We get it, training dollars can be scarce, but it’s an absolute necessity. How do we demonstrate a Return on Investment with training dollars? One way is by taking a train, the trainer approach which can go a long way in expanding knowledge throughout an enterprise. Staff members should come back from a training event and impart their knowledge to other members of the team. While sending a staff member to a week-long training course on any one technology is great. It’s critical that knowledge doesn’t walk out the door when that staff member gets hit by the proverbial bus. Having documented “how-to guides” on all of the tools in the toolshed are used really helps address the knowledge gap that’s created when someone walks out the door. We should be sensitive to the fact that training is an investment that a company makes in us, we owe it to ourselves to not let those knowledge sit on the shelf and gather dust. Taking this approach helps justify the expense of future training opportunities to leadership. It’s the butterfly effect.

Tools and Automation

The perception that a new application is all it takes to secure a company’s IT infrastructure is shortsighted. While I don’t know a single IT/InfoSec guy who doesn’t like sitting in a dark room and configuring the newest firewall, IDS, DLP, you name it solution, the perception that your secure just because “We’ve got an app for that” is a dangerous one, and with new technology comes new challenges. InfoSec staff can help change that mentality by mapping out threat scenarios to each layer of the security onion. Being able to demonstrate to leadership what is negatively impacted when any one layer of defense is not in place helps to alleviate this. Having a security architecture in place, that ties to specific threat scenarios gives the C-Suite a much better understanding of their risk profile and shows where defensive gaps exist. It’s on us to help steer them away from the “We’ve got an app for that” mentality and being able to communicate that to them succinctly and in a way that shows the negative impact to the bottom line is usually pretty effective.

Owning the Risk

Much like the Captain of a ship is responsible for every aspect of operations on the ship. The C-Suite, and more specifically, the CEO are tasked with the responsibility for all operations within their respective organization, to include security.

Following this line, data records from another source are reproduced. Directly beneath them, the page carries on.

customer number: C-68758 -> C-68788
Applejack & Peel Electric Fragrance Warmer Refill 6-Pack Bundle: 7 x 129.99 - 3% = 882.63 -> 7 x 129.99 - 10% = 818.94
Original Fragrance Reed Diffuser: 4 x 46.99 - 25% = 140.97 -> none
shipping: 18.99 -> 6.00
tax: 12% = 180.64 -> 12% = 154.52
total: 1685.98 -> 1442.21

Turning a blind eye to the possibility of cyber intrusions is not only negligent, it’s dangerous. It’s important that they understand that it’s not a matter of if they’ll be attacked, it’s a matter of when (if not all already) and how the organization reacts when an attack is identified. Having established security protocols may keep the companies name from becoming the lead-in story on the nightly news. And should that happen, the C-Suite needs to have a Public Relations plan in place for managing the media… That plan is just another layer of the security onion!